[[ Material to process open ]]
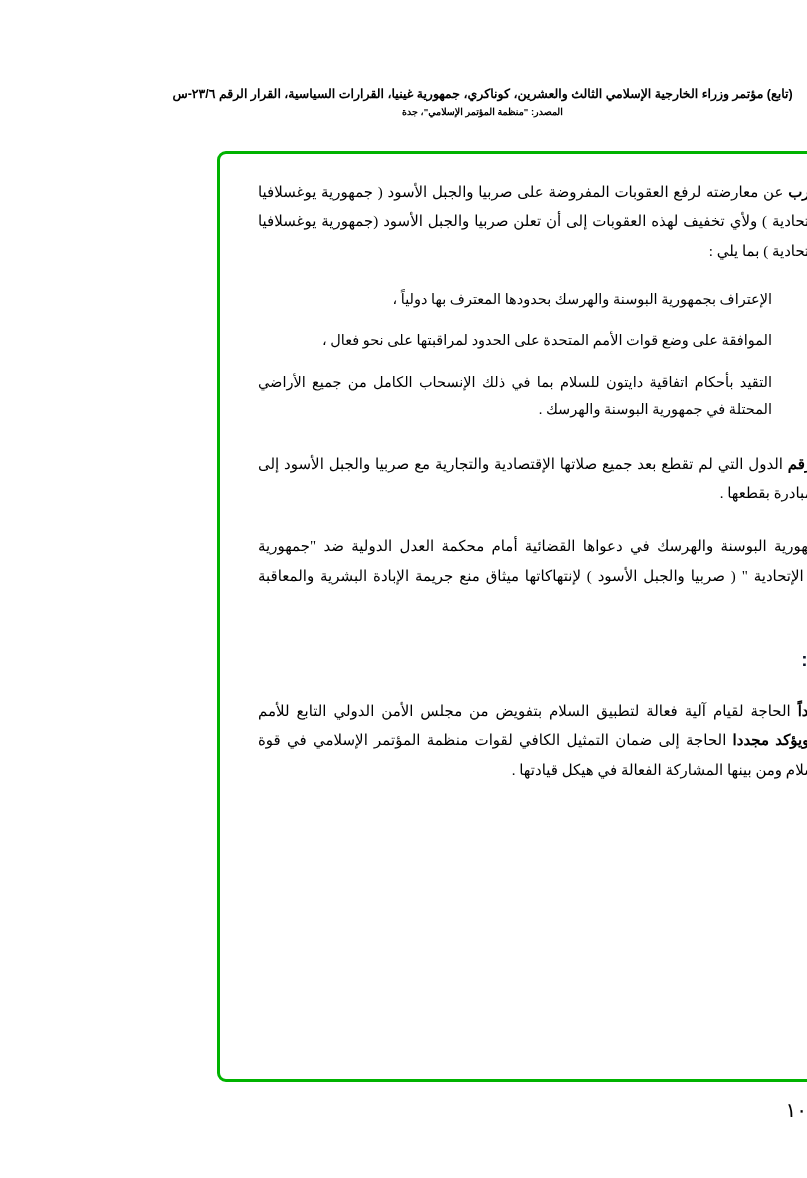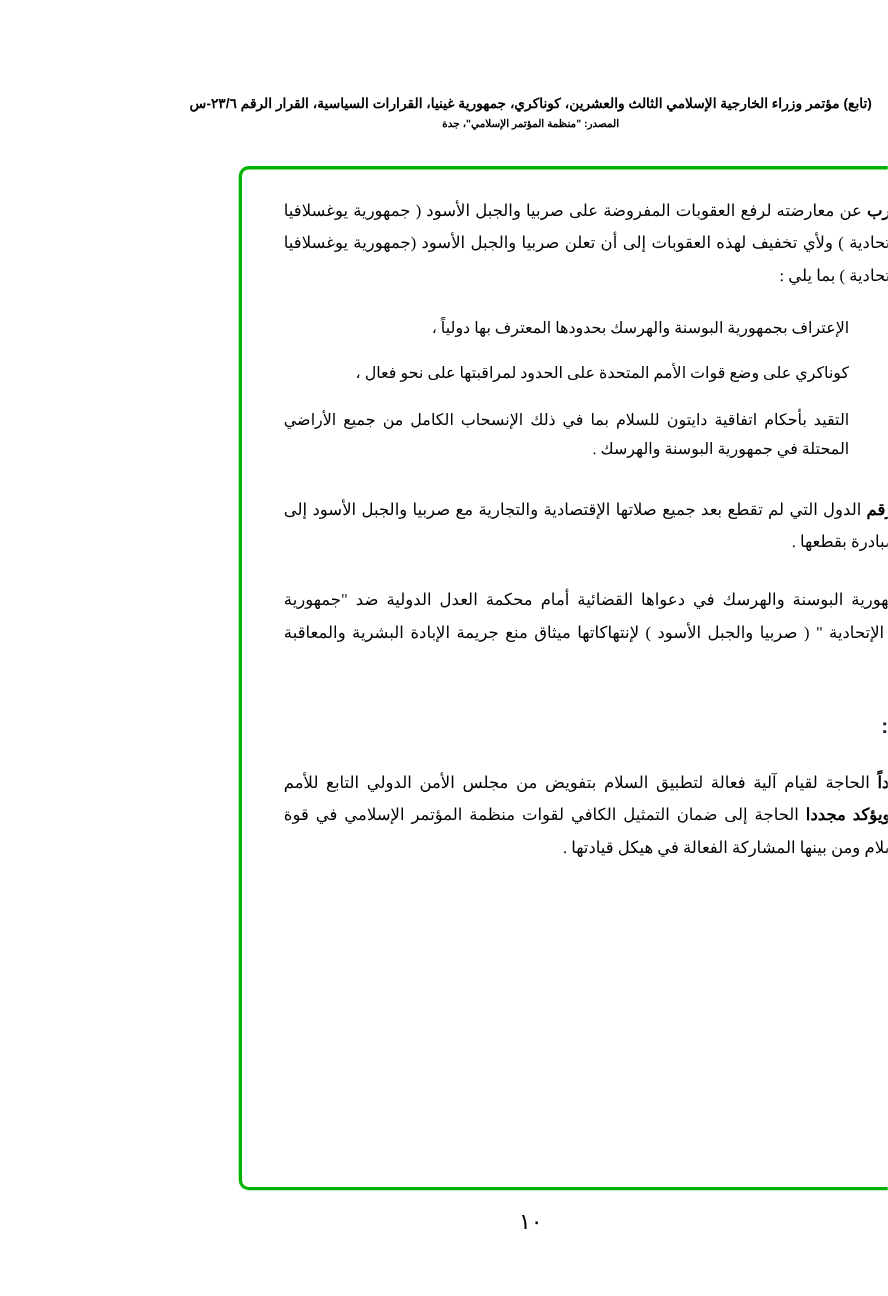--- a/index.html
+++ b/index.html
@@ -163,7 +163,7 @@
 
     <div class="sub">
       <div class="sub-label">ب)</div>
-      <div class="sub-txt">كوناكري على وضع قوات الأمم المتحدة على الحدود لمراقبتها على نحو فعال ،</div>
+      <div class="sub-txt">الموافقة على وضع قوات الأمم المتحدة على الحدود لمراقبتها على نحو فعال ،</div>
     </div>
 
     <div class="sub">

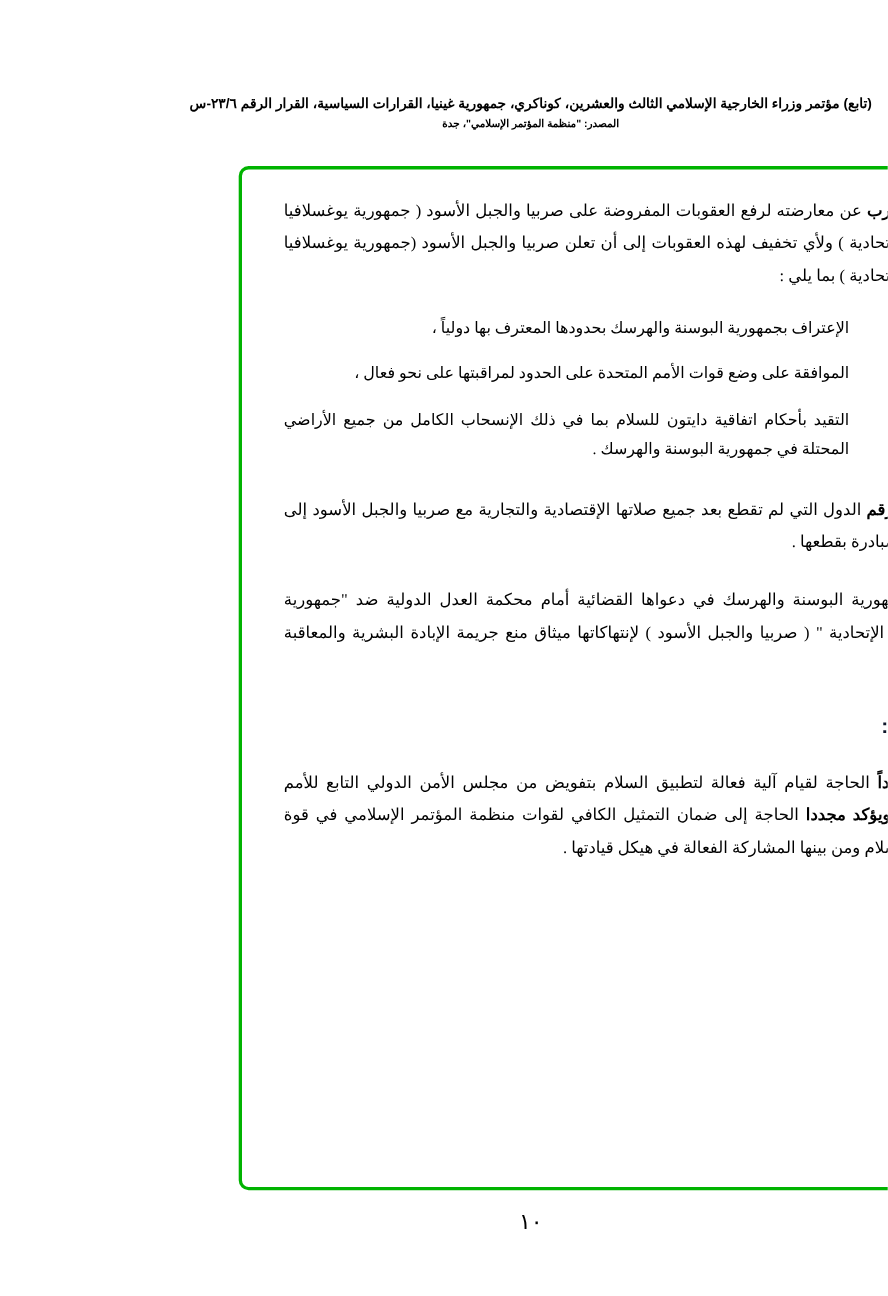--- a/index.html
+++ b/index.html
@@ -130,7 +130,7 @@
     top: 1098px;
     left: 0;
     right: 0;
-    text-align: center;
+    text-align: right;
     font-size: 20px;
     letter-spacing: 1px;
   }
[[ Material to process closed ]]
■ **About this task**
Transcribe exactly, please, the lines from the one with "top: 1098px;" to the last line of the entries above, ends included.

■ **Problem solution**
     top: 1098px;
     left: 0;
     right: 0;
-    text-align: center;
+    text-align: right;
     font-size: 20px;
     letter-spacing: 1px;
   }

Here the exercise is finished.